On Tuesday, TechSmith released Jing Pro, a paid premium version of its free screen capture and casting software. The new service, which runs $14.95 a year, upgrades videos to H.264 encoding, takes off the Jing watermark in the bottom corner of recorded clips, and gives users the option to upload directly to several popular video hosting sites including Facebook, YouTube, Viddler, and Vimeo.

Of the news, one of the biggest changes is the move to the MPEG-4 AVC video format. It's the go-to format for iPods and iPhones, as well as set-top boxes like the Apple TV and TiVo. Likewise, it's been adopted by YouTube, which makes a separate encode for each file for Flash players and hardware that run H.264 clips.

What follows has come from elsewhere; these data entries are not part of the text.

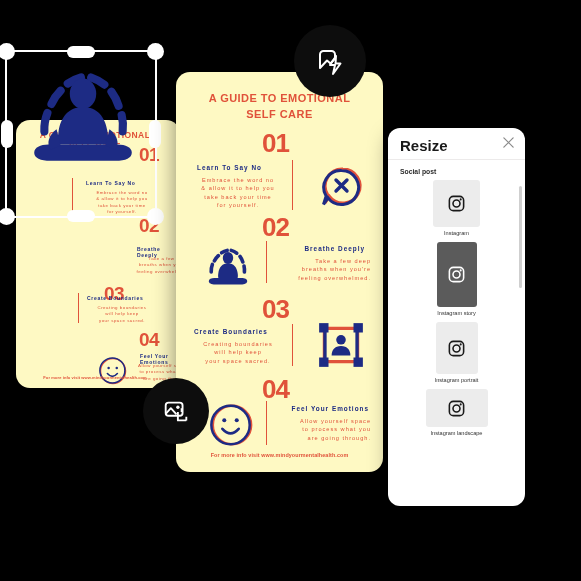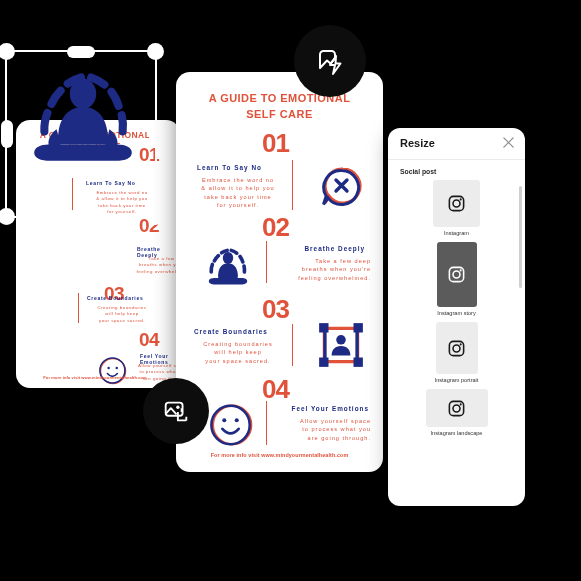--- a/index.html
+++ b/index.html
@@ -1,20 +1,20 @@
 <!DOCTYPE html>
 <html><head>
 <meta charset="utf-8">
 <style>
   html,body{margin:0;padding:0;background:#000;}
   body{width:581px;height:581px;overflow:hidden;font-family:"Liberation Sans",sans-serif;}
   #stage{position:relative;width:581px;height:581px;background:#000;overflow:hidden;}
 
   
-  .card{position:absolute;background:#ffffff;border-radius:14px;overflow:hidden;}
+  .card{position:absolute;background:#fef9c3;border-radius:14px;overflow:hidden;}
 
   
   #back-card{left:16px;top:120px;width:164px;height:268px;}
   .bc-title{position:absolute;left:0;right:6px;top:10px;text-align:center;
             color:#e0523a;font-weight:bold;font-size:8.5px;letter-spacing:.4px;line-height:11px;}
   .bc-num{position:absolute;color:#e0523a;font-weight:bold;font-size:19px;letter-spacing:-0.5px;}
   .bc-h{position:absolute;color:#1d2b84;font-weight:bold;font-size:5px;letter-spacing:.7px;}
   .bc-p{position:absolute;color:#e0523a;font-size:4.4px;letter-spacing:.5px;line-height:6.4px;text-align:center;}
   .bc-rule{position:absolute;width:1px;background:#e0523a;}
   .bc-foot{position:absolute;left:0;right:6px;bottom:8px;text-align:center;
@@ -46,21 +46,21 @@
   .fab{position:absolute;border-radius:50%;background:#0d0d0d;
        display:flex;align-items:center;justify-content:center;}
   #fab-magic{left:294px;top:25px;width:72px;height:72px;}
   #fab-crop{left:143px;top:378px;width:66px;height:66px;}
 
   
   #resize-panel{position:absolute;left:388px;top:128px;width:137px;height:378px;
                 background:#fff;border-radius:12px;overflow:hidden;
                 box-shadow:0 6px 20px rgba(0,0,0,.35);}
   #rp-head{position:relative;height:31px;border-bottom:1px solid #eceaea;}
-  #rp-title{position:absolute;left:12px;top:9px;font-size:11px;font-weight:bold;color:#1a1a1a;}
+  #rp-title{position:absolute;left:12px;top:9px;font-size:15px;font-weight:bold;color:#1a1a1a;}
   #rp-close{position:absolute;right:10px;top:8px;width:13px;height:13px;cursor:pointer;}
   #rp-section{position:absolute;left:12px;top:40px;font-size:6.8px;font-weight:bold;color:#2b2b2b;}
   #rp-list{position:absolute;left:0;right:0;top:52px;bottom:0;}
   .rp-item{position:relative;margin:0 auto 6px auto;text-align:center;}
   .rp-thumb{margin:0 auto;background:#ececec;border-radius:3px;
             display:flex;align-items:center;justify-content:center;}
   .rp-thumb.dark{background:#5b5b5b;}
   .rp-label{margin-top:3px;font-size:5.6px;color:#333;}
   #rp-scrollbar{position:absolute;right:3px;top:58px;width:3px;height:102px;
                 background:#cfcfcf;border-radius:2px;}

This means that going forward your screencast may end up being able to be watched on a wider range of devices.

On the export front I'm a little surprised TechSmith is offering such a simple way to offload captured videos to third-party hosting sites. It's really nice, but will no doubt cut into potential revenue from people who might have paid the extra cash for the company's video hosting sister product, Screencast.com. This service has a higher cap on its file size (2GB up from most service's 1GB max), but limits how many people can watch your content to 2GB of streaming video.

In addition to the launch of Jing Pro, TechSmith put up a new support site called the Jing Help Center, which has a handful of how-to videos and support documents. This is available to both free and pro users.